Web document revisions:
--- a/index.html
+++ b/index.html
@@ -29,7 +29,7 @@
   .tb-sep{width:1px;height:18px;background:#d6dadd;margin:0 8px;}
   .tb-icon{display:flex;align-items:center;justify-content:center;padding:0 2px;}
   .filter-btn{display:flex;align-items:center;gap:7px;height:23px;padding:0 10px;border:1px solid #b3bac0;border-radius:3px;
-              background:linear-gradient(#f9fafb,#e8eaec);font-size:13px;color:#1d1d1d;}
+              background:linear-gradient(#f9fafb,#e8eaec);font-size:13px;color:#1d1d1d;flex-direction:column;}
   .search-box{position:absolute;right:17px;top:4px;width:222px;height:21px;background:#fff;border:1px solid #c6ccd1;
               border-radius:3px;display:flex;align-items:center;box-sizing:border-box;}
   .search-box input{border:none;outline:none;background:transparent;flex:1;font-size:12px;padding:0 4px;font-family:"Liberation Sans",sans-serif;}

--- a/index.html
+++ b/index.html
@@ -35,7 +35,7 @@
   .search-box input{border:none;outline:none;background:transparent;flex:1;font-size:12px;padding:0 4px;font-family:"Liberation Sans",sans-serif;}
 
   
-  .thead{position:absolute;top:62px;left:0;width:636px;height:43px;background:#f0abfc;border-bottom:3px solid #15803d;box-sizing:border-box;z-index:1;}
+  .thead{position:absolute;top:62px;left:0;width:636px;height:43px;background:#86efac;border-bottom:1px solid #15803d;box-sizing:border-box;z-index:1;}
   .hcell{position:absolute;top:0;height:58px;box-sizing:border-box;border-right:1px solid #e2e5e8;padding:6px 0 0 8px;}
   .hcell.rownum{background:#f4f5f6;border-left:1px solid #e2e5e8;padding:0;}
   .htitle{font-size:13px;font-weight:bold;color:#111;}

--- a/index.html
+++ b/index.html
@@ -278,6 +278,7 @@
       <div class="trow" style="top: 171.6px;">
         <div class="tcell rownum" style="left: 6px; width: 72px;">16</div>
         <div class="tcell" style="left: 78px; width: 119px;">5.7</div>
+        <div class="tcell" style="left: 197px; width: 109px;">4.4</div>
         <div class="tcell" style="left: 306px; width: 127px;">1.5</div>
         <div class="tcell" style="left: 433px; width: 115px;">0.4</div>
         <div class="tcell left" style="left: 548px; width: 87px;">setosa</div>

▸ Task description: All lines above that include the word "size" should be located and copied.

▸ Exercise answer:
-              background:linear-gradient(#f9fafb,#e8eaec);font-size:13px;color:#1d1d1d;}
+              background:linear-gradient(#f9fafb,#e8eaec);font-size:13px;color:#1d1d1d;flex-direction:column;}
   .search-box input{border:none;outline:none;background:transparent;flex:1;font-size:12px;padding:0 4px;font-family:"Liberation Sans",sans-serif;}
   .search-box input{border:none;outline:none;background:transparent;flex:1;font-size:12px;padding:0 4px;font-family:"Liberation Sans",sans-serif;}
   .htitle{font-size:13px;font-weight:bold;color:#111;}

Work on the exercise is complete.